Shortly after our first child, Jesse, was born, we were living in the North Georgia mountains. We were also looking for a home church (this is before we went into ministry.) One Sunday morning we visited a church we had passed a number of times—they seemed from the outside to be a ‘happenin’ sort of place, so we decided to visit. The sign out front even proclaimed that they were “the Friendly Church.” When we walked in, folks at first turned and stared a bit. Then, a few came over and greeted us. During the announcements, they mentioned an upcoming softball game, and the fellow giving the announcement informed everyone that “if you want to play on one of the teams, see Daddy after church.” Who is ‘Daddy’? We were left out cold—no connection, so we didn't know who was talking or who his father was. Then, baby Jesse got fussy, so my wife saw another young mother and asked her, “Where can I go nurse my baby?” The response was, “Oh, we don’t have a place like that at this church….”  What? What does that mean? My wife went out to the car to nurse Jesse…crawled into the back seat where there would be more room, forgot the ‘child locks’ were activated on the back doors…and got trapped.  When I went to check on her 10 min. later, she was in tears…and we drove away and never went back.

SO many things went wrong during that church visit, but the biggest thing is that the congregation was not friendly.

Here’s a big part of the problem, a big part of the disconnect that leads a congregation to think they’re friendly when they’re not: 

Folks have confused ‘good manners’ with ‘being friendly.’

Good manners call us to say “hi,” to shake hands, even to exchange pleasantries. When I’m in a meeting and someone is there who I don’t particularly like or get along with, my good Southern upbringing requires me to greet that person, acknowledge their existence and presence—it’s just good manners.  Good manners on a Sunday morning is about the same—we recognize the presence of the person who is visiting, we shake hands, we offer a bulletin, we smile, we nod our heads, we greet them during the ‘greeting time.’  This is good manners, perhaps even kindness…but this is not really being ‘friendly.’
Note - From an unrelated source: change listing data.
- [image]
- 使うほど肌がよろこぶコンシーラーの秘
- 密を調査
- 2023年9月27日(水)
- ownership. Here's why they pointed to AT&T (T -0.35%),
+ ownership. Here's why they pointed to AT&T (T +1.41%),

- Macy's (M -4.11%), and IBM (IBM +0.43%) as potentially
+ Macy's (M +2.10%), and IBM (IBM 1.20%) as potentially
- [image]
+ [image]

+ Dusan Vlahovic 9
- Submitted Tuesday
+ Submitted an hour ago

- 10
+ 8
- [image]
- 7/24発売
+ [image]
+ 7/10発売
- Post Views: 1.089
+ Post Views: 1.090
Juan Manuel, a lay person in his congregation, embodied both good manners and friendliness. When we visited his church that first Sunday morning, we found the majority of the folks to have very good manners (if churches could at least do this, it would a step in the right direction…and so you know, turning and staring is NOT good manners.) A number of folks smiled at us, came and shook our hands. But it just took ONE person to be friendly in order for our whole perception of the morning to be shaped forever. After the service, Juan Manuel pursued the conversation that began before service—he continued to ask us about ourselves, our work, our history, our lives…and introduced us to his family, his wife and children.  Then, as we were leaving, he said, “Do you like coffee?” I responded that I did, and then he said, “I’ll call you this week and invite you over for some good Honduran coffee.”

Well, I've heard those casual promises plenty before—folks being ‘friendly.’ I expected nothing of it, so I was surprised when Juan Manuel called me Tuesday evening and invited us to his house for coffee. Here’s the difference—Juan Manuel wanted to befriend us, he wanted us to become his actual friends, and all of his actions were, therefore, ‘friendly.’ He moved beyond the safe world of ‘good manners’ with the intention of actually becoming our friends. We went for coffee…and Juan Manuel and his wife, Claudia, have been our friends for the last four years.

What an idea—attempting to truly befriend the folks who visit our churches?! If we want to have ‘friendly churches,’ we will have to determine to seek friendship, to strive to invite others not only into the sanctuary but into our lives. Can you imagine the difference if we would see every visitor who walks through our doors as a potential friend with whom we may share our lives in the days to come?